Meng Hao kaç cevap verdiği hakkında en ufak bir fikri yoktu. Yüz bin bitki, bir milyon varyasyon. Belki yarısını, hatta daha fazlasını kayıt etmişti. Derin bir nefes alarak karşısında duran tıbbi bitkiye odaklandı. Yavaş yavaş daha önce hiç görmediği bitkilerle karşılaşmaya başladığını fark etmişti. Fakat onlara bakıp bir süre düşündükten sonra hemen onlar hakkında bilgiler zihninde beliriyordu.



Çalışmış olduğu yüz bin bitki ve bir milyon varyasyon sadece temeldi. Fakat, bu temel onun Diriliş Zambağından aldığı doğa yeteneğini uyandırmak için yeterli olmuştu. Bu doğa yeteneği onun zihnindekilerin genişlemesine ve bilgi birikimini kullanarak cevabı bulmasına olanak sağlıyordu.



Kozmos Çantasının içindeki Shui Dongliu’nun çizdiği Diriliş Zambağı tablosu titredi. Sanki mücadele veriyor, direniyor ve sessiz çığlıklar atıyordu. Çünkü Meng Hao soruları cevaplamaya devam ederken öğrendiklerini pekiştiriyordu, zihninde beliren sayısız bitki görüntüsünün hepsi Diriliş Zambağından yağmalanmıştı! Meng Hao Diriliş Zambağının yeteneğini çalıyordu!



Fakat durum bu kadar basit değildi. Meng Hao devam ettikçe Tao Sütununun içindeki Şeytani Çekirdeğin de dönmeye başladığını hissetmişti. Her dönüşte ondan görünmez güç iplikleri çıkıyor, zihnine giriyor ve Diriliş Zambağından kaynaklanan doğa yeteneğini daha da güçlendiriyordu.

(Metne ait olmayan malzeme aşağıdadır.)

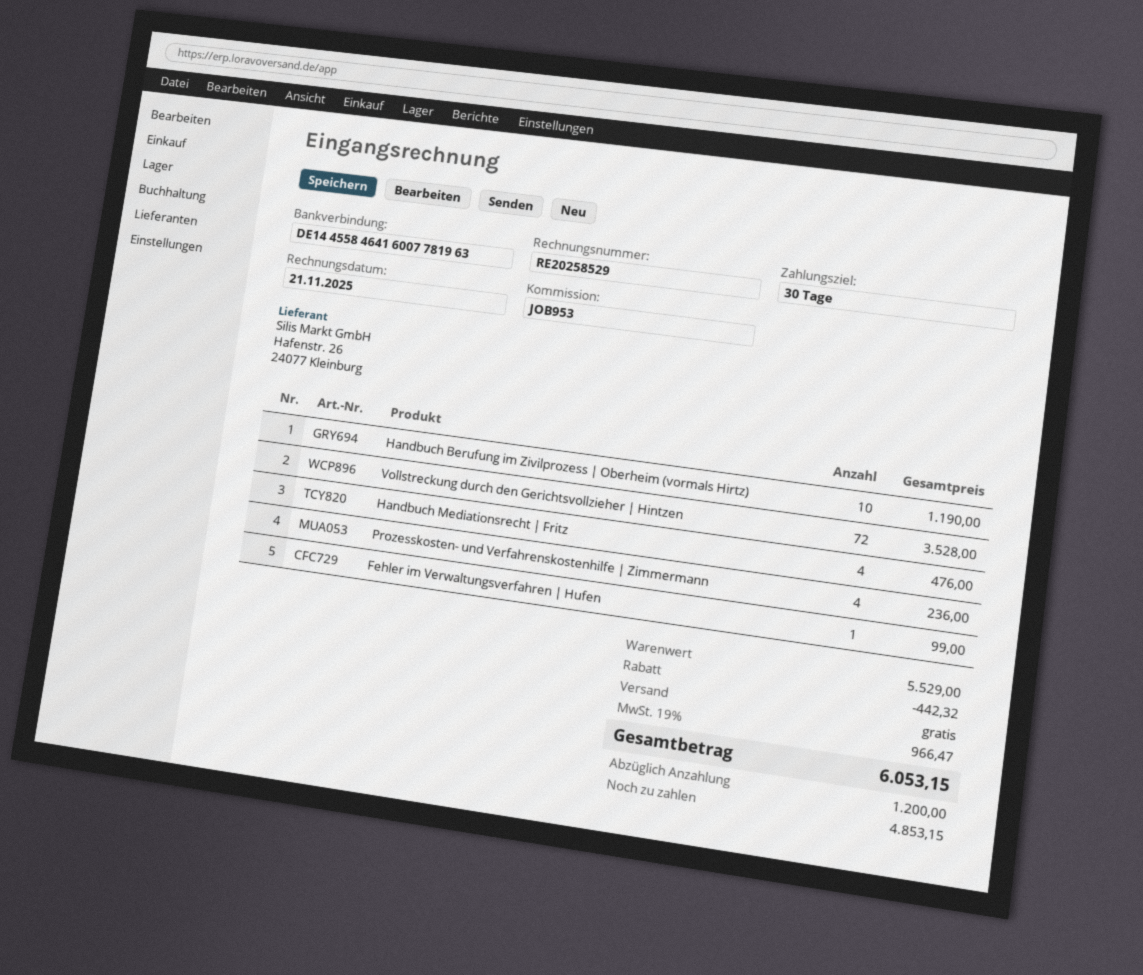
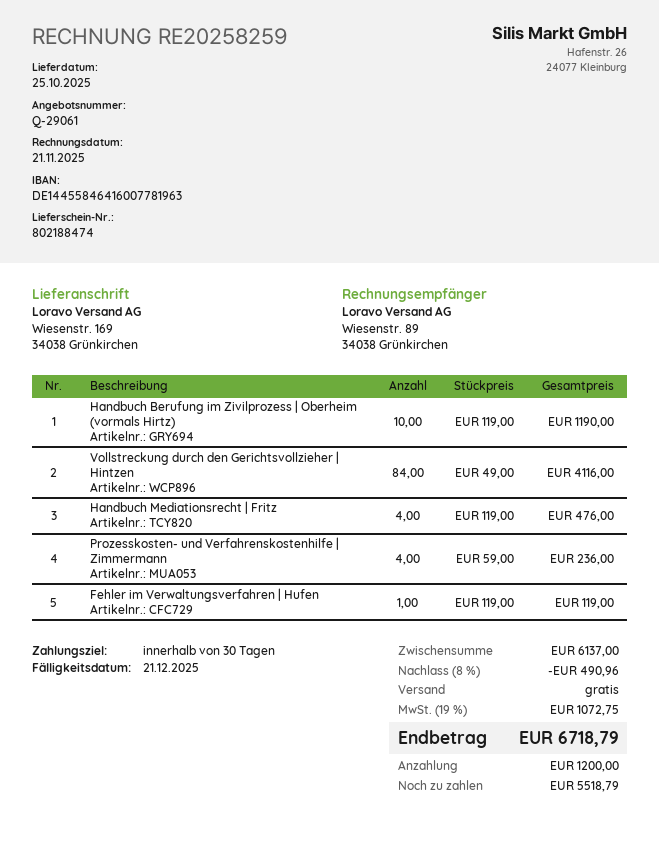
invoice number: RE20258529 -> RE20258259
Vollstreckung durch den Gerichtsvollzieher | Hintzen: 72 for 3528.00 -> 84 for 4116.00
Fehler im Verwaltungsverfahren | Hufen: 1 for 99.00 -> 1 for 119.00
subtotal: 5529.00 -> 6137.00
discount: 442.32 -> 490.96
tax: 19% = 966.47 -> 19% = 1072.75
total: 6053.15 -> 6718.79
balance: 4853.15 -> 5518.79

Bu yeşillik ve bitki sınavı Meng Hao için Diriliş Zambağından doğa yeteneği çalmak için de bir fırsattı! Bundan daha hızlı olan başka yöntem muhtemelen yoktu! Bu sınav aslında Meng Hao için harika bir talihti!



Meng Hao devam etti, sorulara daha öncekinden bile daha fazla dalmıştı. Cevapları doldurmaya devam etti, giderek de hızlanıyordu. Doğa yeteneği çalınarak Meng Hao ile kaynaşan ve sadece Meng Hao’ya ait olmaya başlayan Diriliş Zambağının çığlıklarını kimse duyamıyordu!



Meng Hao’dan şu an durması istense bile bunu reddedecekti.



Gözleri kan çanağına dönmüştü. bazen düşünmesi gerekse bile yanlış yapmıyordu. Düşünüp cevapları verdikçe, onu izleyenlerin nefesleri kesiliyordu ve bunun karşısında şaşkına dönüyorlardı. Wang Fanming ve diğer yaşlılar birbirlerine baktılar. Hepsinin de gözlerinde şaşkınlık vardı.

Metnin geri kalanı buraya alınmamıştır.